A minha, a sua, a nossa criança interior

Eu trato de crianças. Crianças de 28, 34, 39, 45, 50 anos. As outras, de 8,9 10 ou 12, encaminho a colegas, bem mais competentes do que eu nesse quesito. As “crianças” que eu atendo têm sempre uma marca, deixada pelos adultos na mais tenra idade. Feridas não cicatrizadas que ainda doem. Dias atrás, fiz uma Constelação* de uma senhora de quase 70 anos, que ainda clamava pelo amor de sua mãe, uma idosa de quase 90. E a gente tinha a ilusão de que, quando atingisse a maturidade, estaria completamente preparado para o que desse e viesse.

Sim, existem pais tóxicos. São aqueles que criticam, nunca elogiam, que sempre exigem a perfeição, criando no filho a impressão de que ele nunca é e nunca faz o suficiente.

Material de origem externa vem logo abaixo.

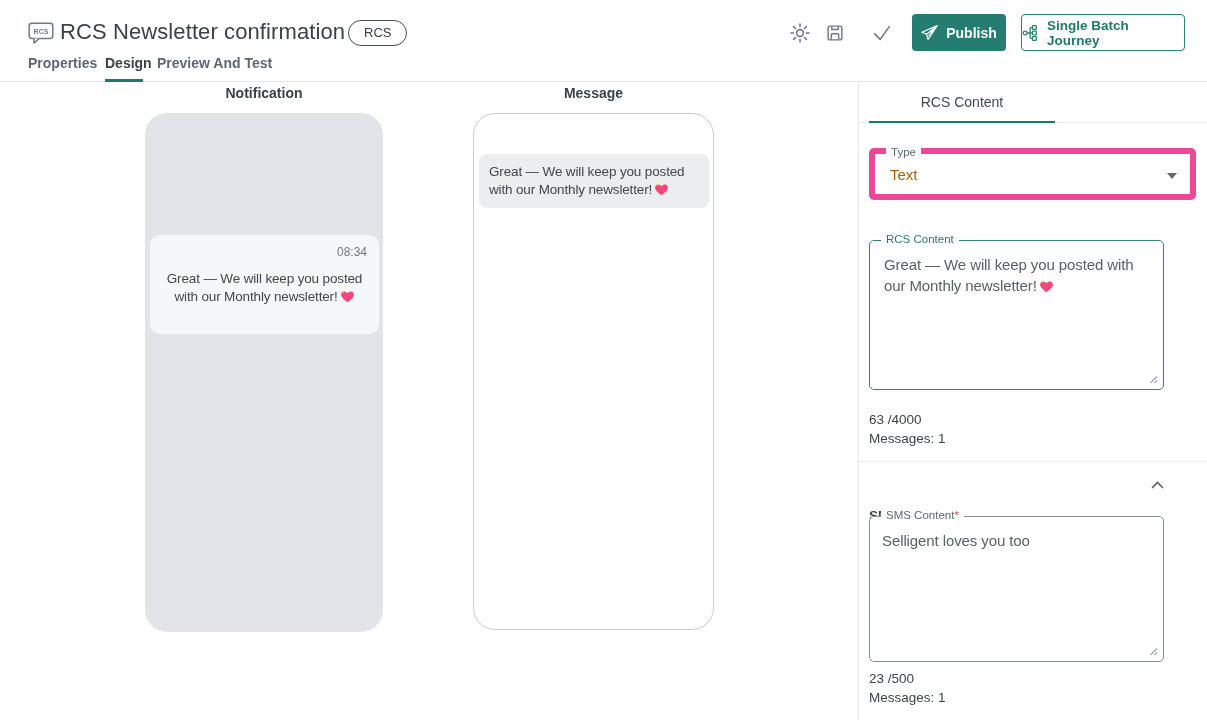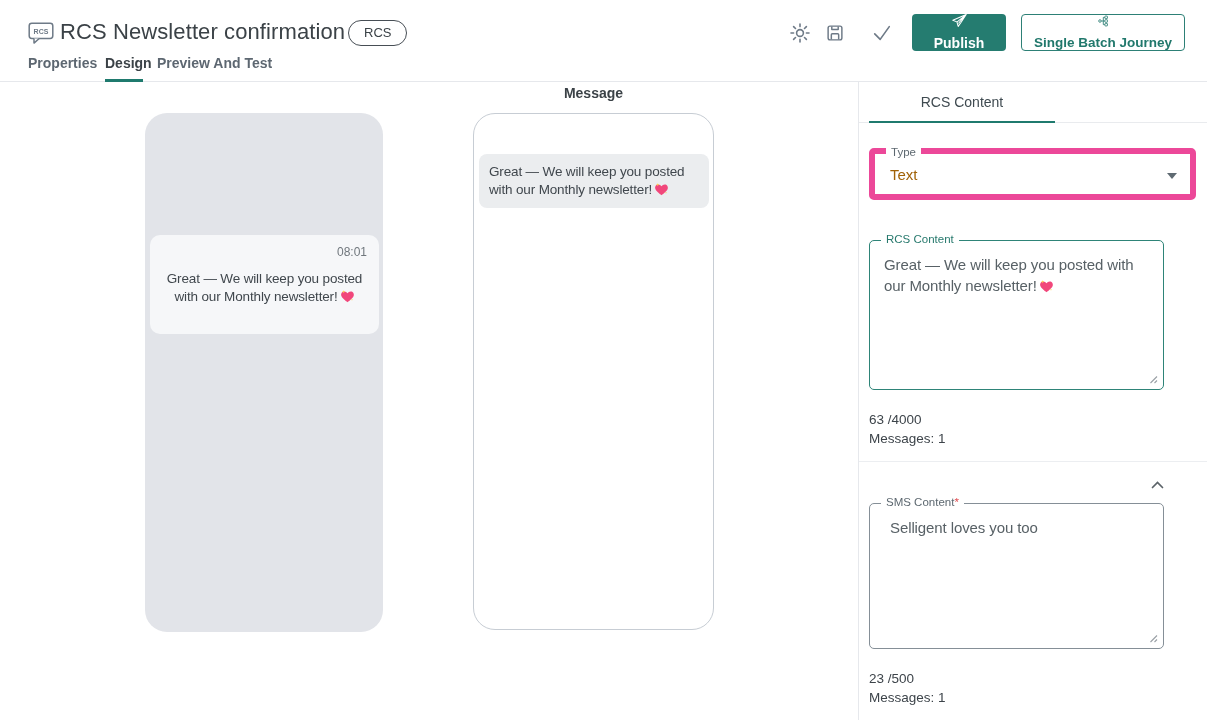"Publish" .btn { flex-direction: column -> none }
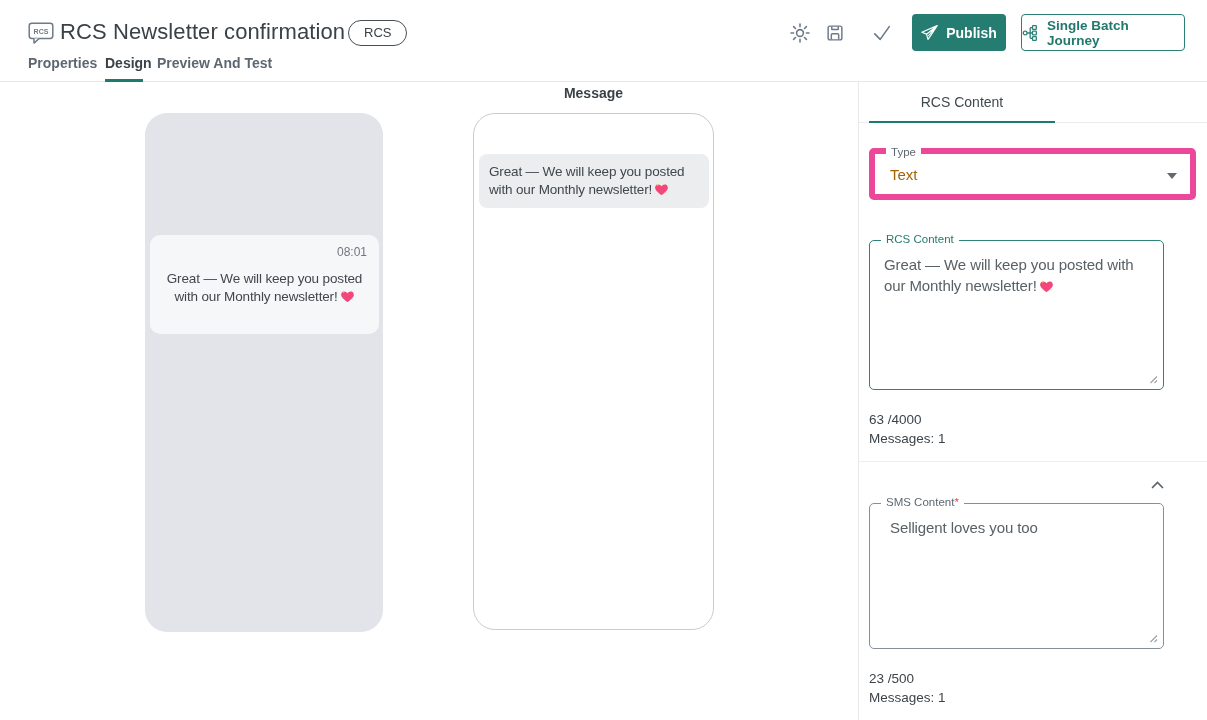"Notification" div.panel-title { html: none -> <div>Notification</div> }
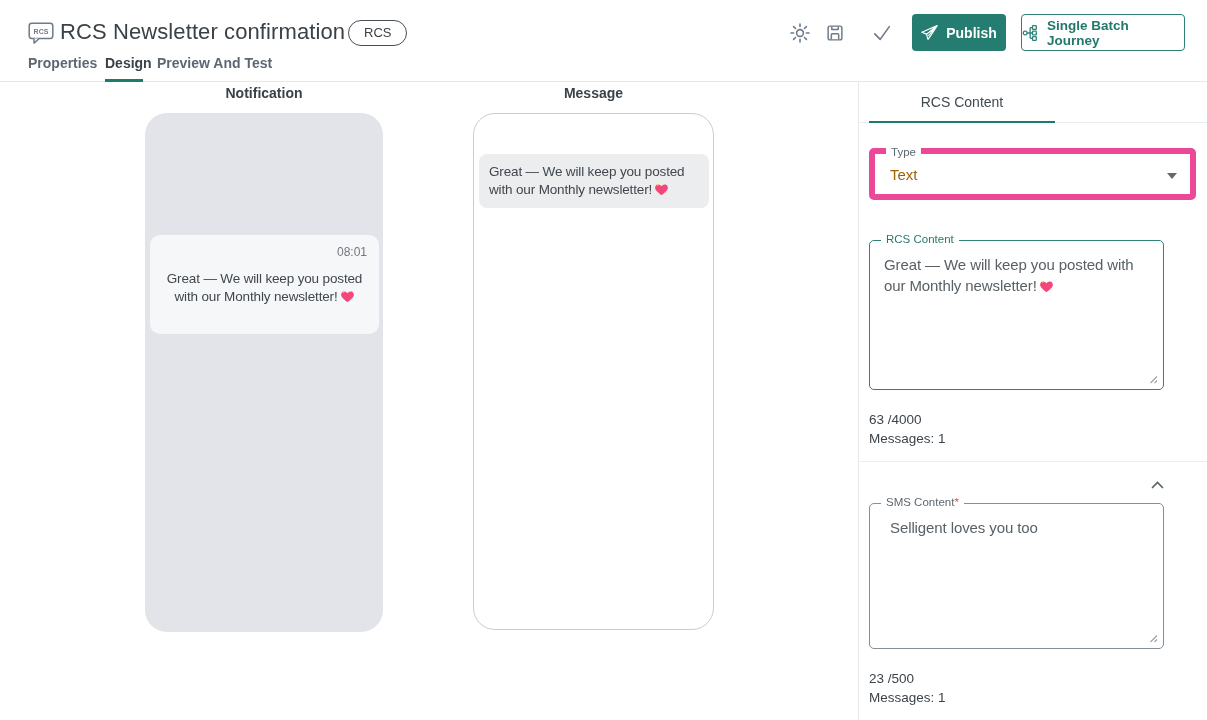"08:01" div.notif-time { text: 08:01 -> 08:34 }
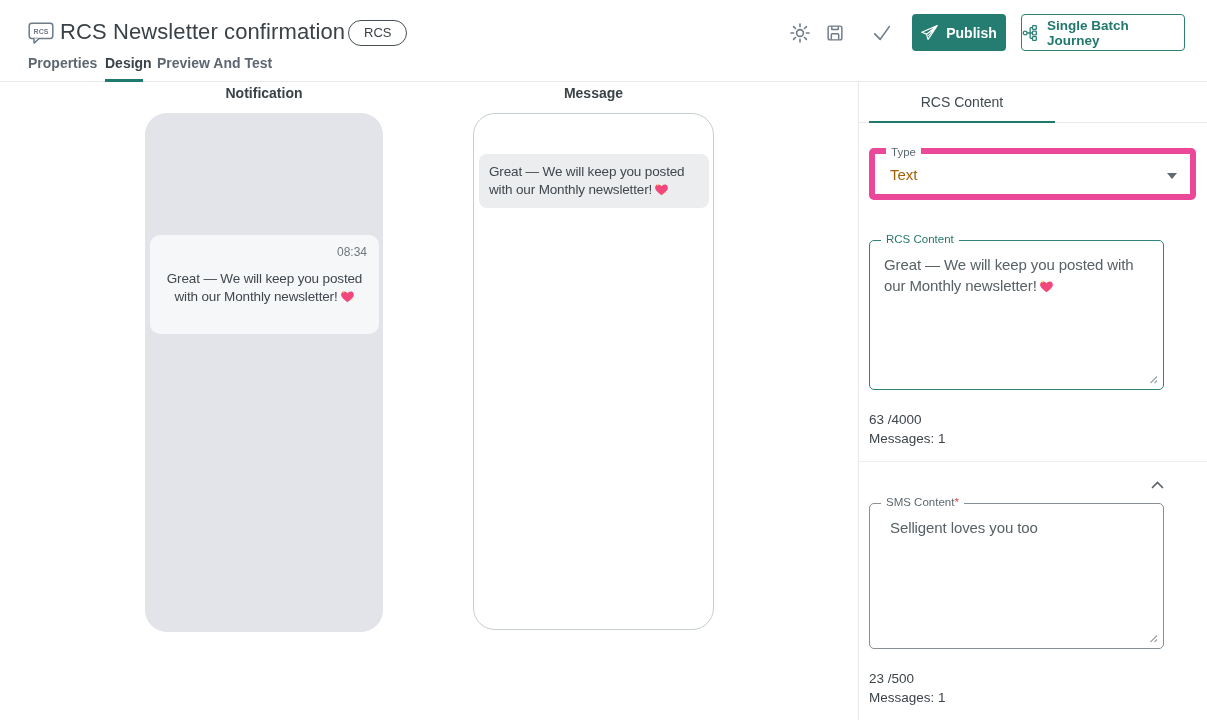"SMS Content*" .sms-box { padding: 13px 20px -> 13px 12px; top: 421px -> 434px }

São pais que não olham no olho, que menosprezam o menor sentimento exposto, que deixam os pequenos se virarem, quando ainda estão em formação da personalidade. Falta chão, parede e teto a esses filhos. Não têm um adulto responsável, amoroso e disponível, no qual se apoiar.

O que muita gente não sabe é que a vida fica estagnada porque a criança interna está descuidada. Esses adultos infantis não prosperam, não passam no vestibular, não conseguem manter relacionamentos amorosos satisfatórios, não ganham dinheiro, não têm boa autoestima e aceitam migalhas de todos, para não morrer de fome; em suma, não deslancham em uma ou mais áreas da vida, sob a tutela de uma nuvem negra que lhes acompanha diuturnamente. Não cabe juízo de valor sobre os motivos desse comportamento paterno, pois não sabemos as circunstâncias em que os fatos se deram. Talvez – é uma hipótese – os pais não tenham recebido de seus próprios pais. Ou, talvez, não tenham crescido também. Então, não poderão dar o que não têm. Logo, o que aparece é a ferida exposta e sangrante.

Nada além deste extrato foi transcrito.